(Front-end code change data)
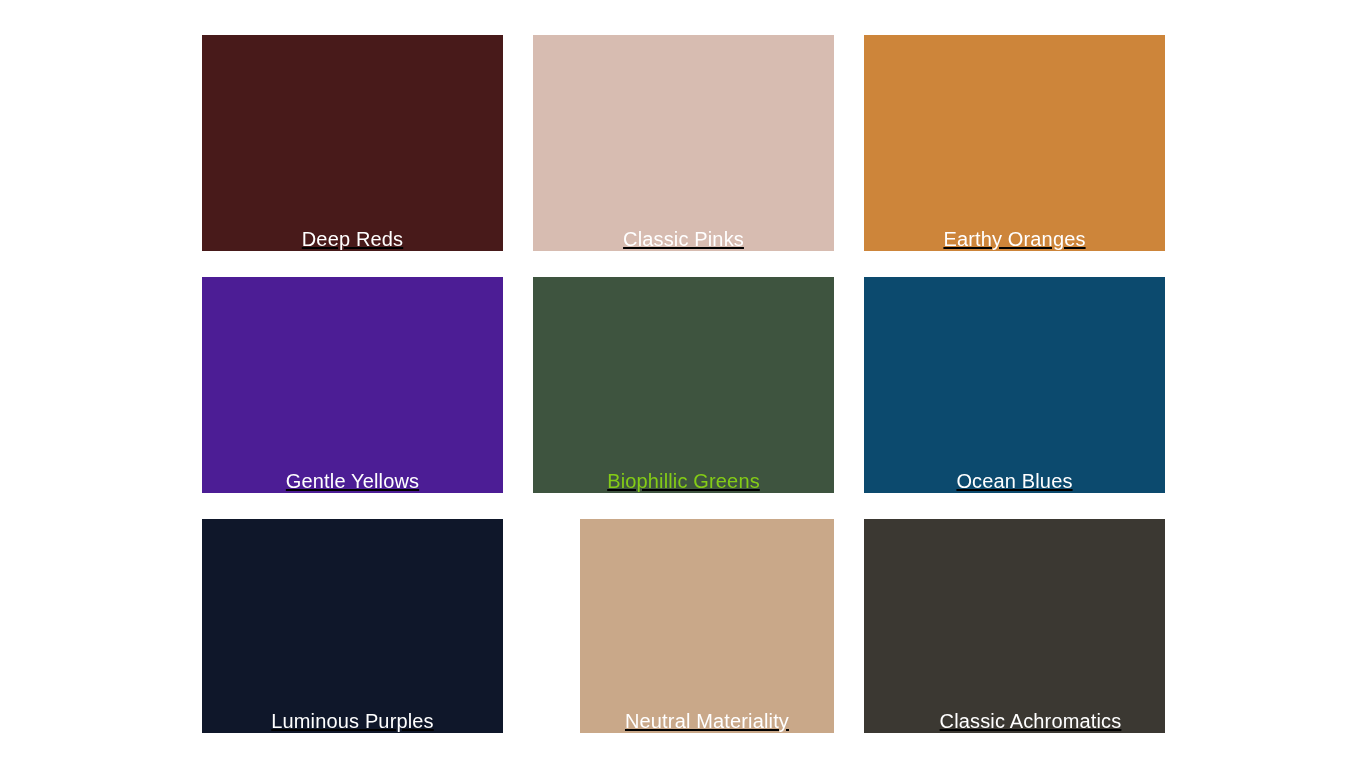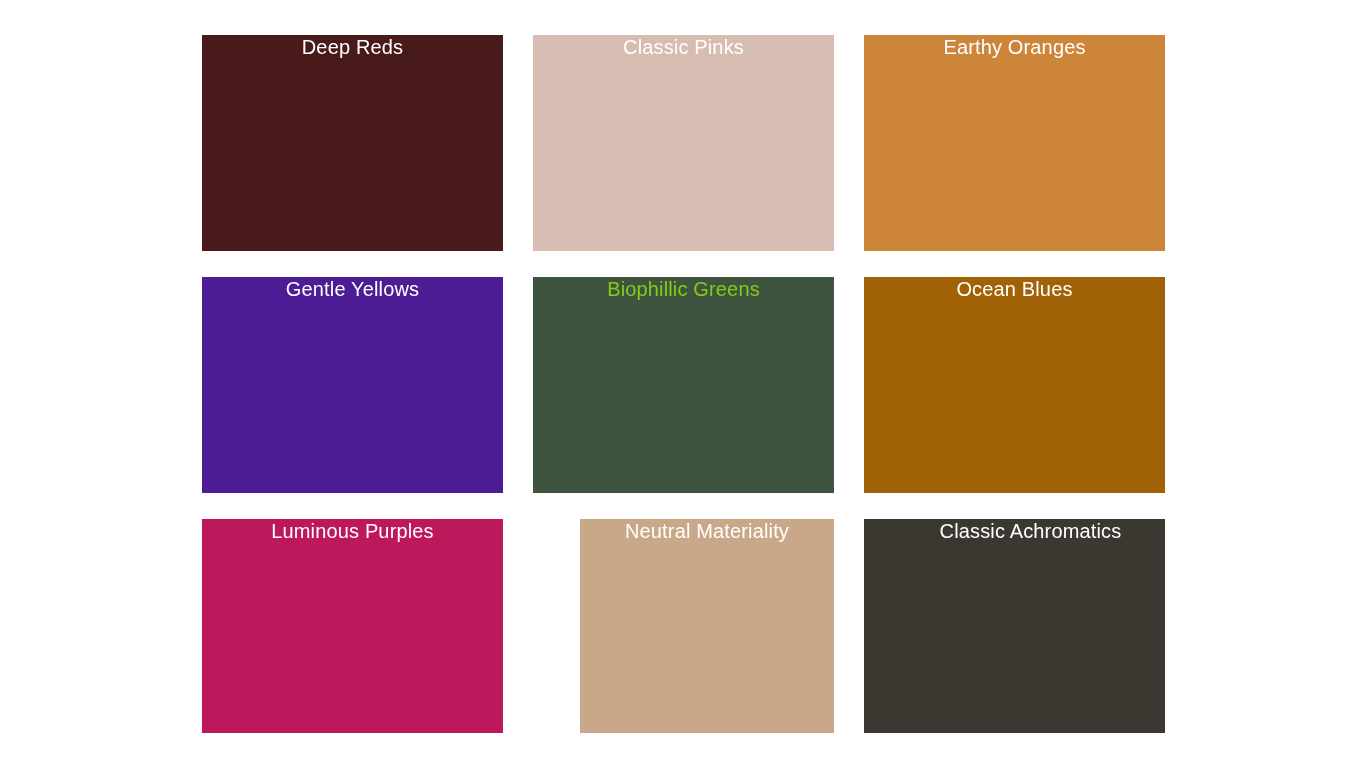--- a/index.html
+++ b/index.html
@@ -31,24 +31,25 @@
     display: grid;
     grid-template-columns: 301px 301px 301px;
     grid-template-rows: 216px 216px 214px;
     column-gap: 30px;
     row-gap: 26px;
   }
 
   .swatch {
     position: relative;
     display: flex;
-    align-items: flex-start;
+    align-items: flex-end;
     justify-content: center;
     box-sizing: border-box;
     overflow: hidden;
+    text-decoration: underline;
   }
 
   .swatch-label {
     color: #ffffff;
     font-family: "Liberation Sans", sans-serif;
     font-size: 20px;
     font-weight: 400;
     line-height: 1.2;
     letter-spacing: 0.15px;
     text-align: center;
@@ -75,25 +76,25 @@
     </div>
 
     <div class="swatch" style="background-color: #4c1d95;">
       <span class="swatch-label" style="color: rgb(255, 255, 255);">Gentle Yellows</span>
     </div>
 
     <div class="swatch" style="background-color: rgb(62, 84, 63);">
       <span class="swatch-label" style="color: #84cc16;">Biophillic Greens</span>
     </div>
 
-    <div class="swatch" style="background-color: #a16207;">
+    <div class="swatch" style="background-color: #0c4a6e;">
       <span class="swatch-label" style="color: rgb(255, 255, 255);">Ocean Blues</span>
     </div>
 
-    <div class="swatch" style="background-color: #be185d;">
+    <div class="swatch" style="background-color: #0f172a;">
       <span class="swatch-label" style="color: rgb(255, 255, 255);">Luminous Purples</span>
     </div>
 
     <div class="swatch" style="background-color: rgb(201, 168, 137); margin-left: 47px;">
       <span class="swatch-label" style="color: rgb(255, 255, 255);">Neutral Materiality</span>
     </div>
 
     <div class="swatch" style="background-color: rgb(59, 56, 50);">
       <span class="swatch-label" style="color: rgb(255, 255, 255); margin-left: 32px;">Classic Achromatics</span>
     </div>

==

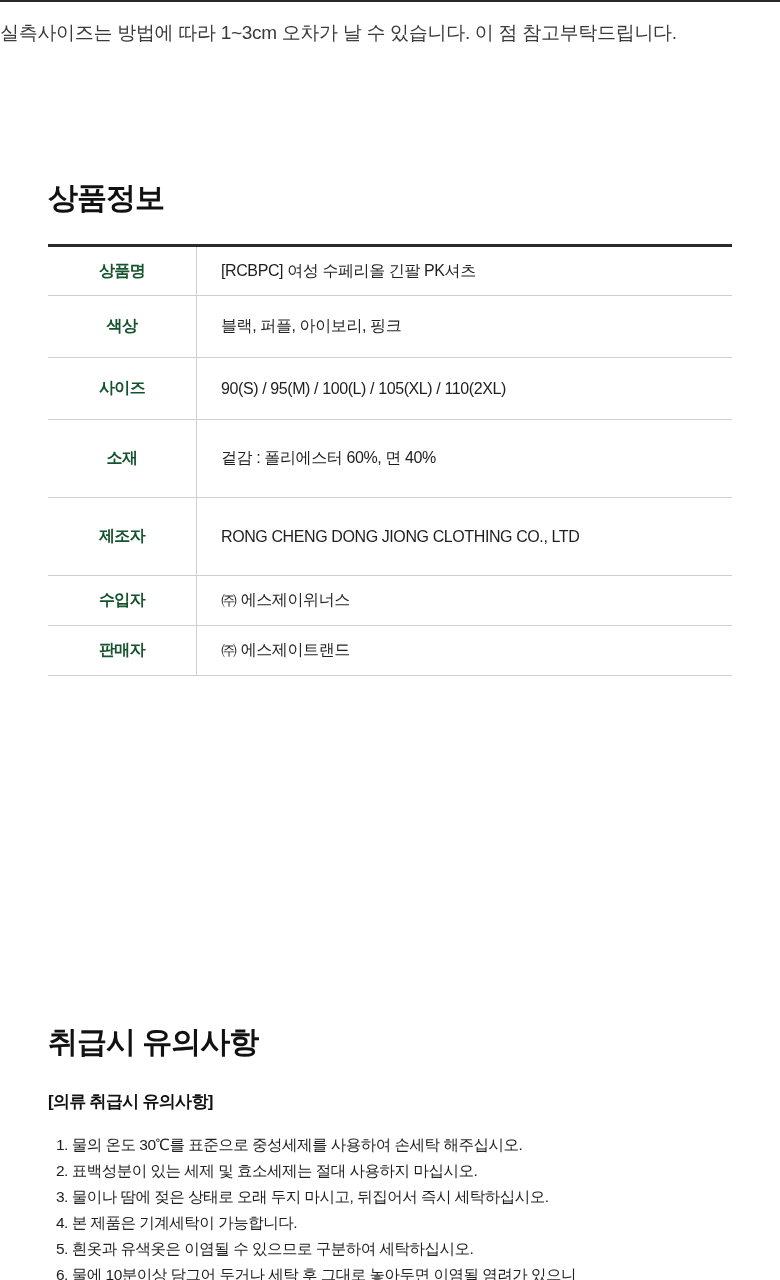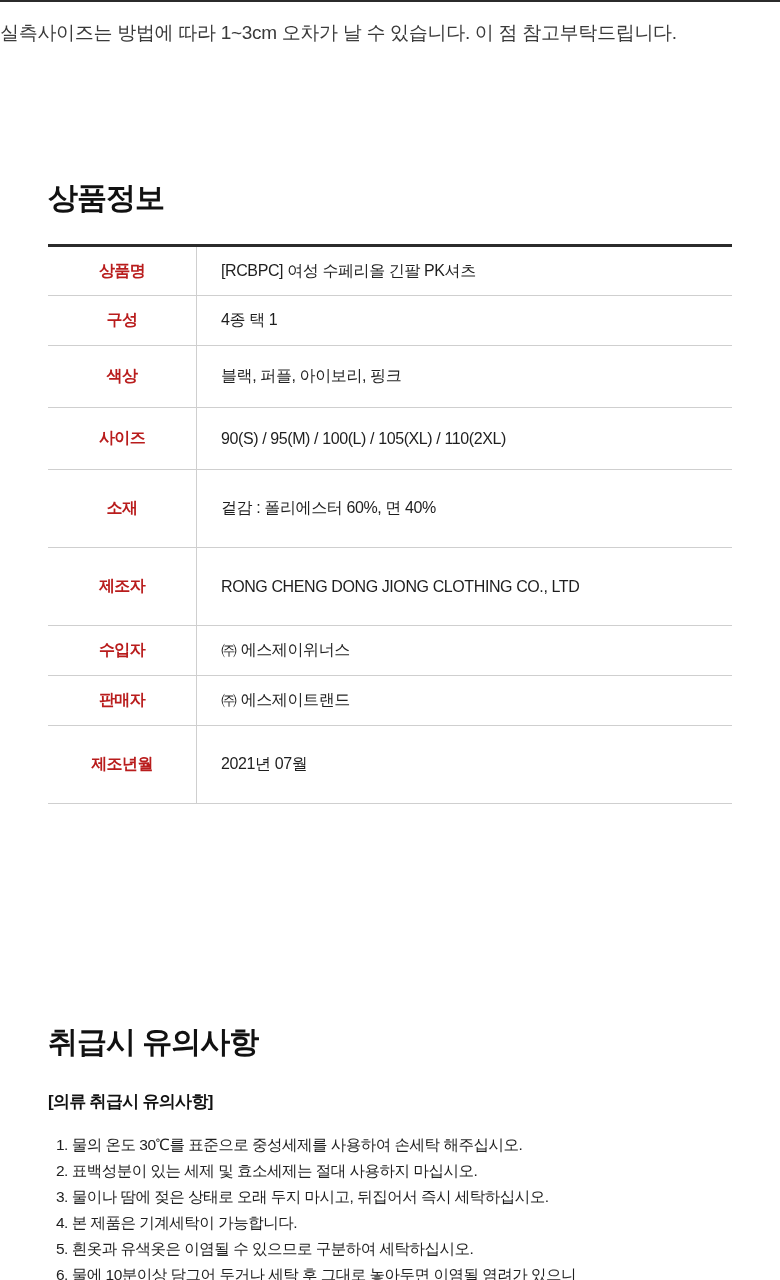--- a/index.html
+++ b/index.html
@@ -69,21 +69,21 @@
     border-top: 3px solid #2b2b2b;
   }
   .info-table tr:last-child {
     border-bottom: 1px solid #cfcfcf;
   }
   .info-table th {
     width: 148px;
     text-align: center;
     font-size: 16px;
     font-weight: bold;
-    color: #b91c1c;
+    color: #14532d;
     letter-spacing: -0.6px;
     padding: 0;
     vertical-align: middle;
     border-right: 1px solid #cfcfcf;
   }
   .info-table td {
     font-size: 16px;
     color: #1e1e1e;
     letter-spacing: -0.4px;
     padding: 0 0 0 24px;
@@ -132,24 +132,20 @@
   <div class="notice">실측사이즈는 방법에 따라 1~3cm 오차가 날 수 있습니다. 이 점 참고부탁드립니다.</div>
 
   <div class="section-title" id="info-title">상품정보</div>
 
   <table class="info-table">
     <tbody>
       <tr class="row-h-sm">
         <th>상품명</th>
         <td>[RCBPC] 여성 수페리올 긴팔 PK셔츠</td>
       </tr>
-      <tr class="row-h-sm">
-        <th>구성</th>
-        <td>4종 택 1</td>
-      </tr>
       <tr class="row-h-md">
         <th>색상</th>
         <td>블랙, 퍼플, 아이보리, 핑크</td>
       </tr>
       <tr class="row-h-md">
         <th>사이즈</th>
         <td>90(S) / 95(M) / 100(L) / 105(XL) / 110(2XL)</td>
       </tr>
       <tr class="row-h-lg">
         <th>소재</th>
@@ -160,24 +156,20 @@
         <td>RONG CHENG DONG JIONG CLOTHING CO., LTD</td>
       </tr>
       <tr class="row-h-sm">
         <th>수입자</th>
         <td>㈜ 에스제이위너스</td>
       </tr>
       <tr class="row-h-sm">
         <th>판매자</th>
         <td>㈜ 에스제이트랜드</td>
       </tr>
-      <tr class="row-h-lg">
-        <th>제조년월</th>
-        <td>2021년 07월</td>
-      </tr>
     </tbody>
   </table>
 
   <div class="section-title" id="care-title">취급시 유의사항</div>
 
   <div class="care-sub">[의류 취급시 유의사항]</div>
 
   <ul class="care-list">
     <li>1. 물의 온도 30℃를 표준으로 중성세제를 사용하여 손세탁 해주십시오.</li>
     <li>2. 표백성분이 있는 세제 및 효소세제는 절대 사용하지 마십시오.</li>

YOUR ASSIGNMENT - If a line in the records contains "items", report it.

EXERCISE OUTPUT -
-    align-items: flex-start;
+    align-items: flex-end;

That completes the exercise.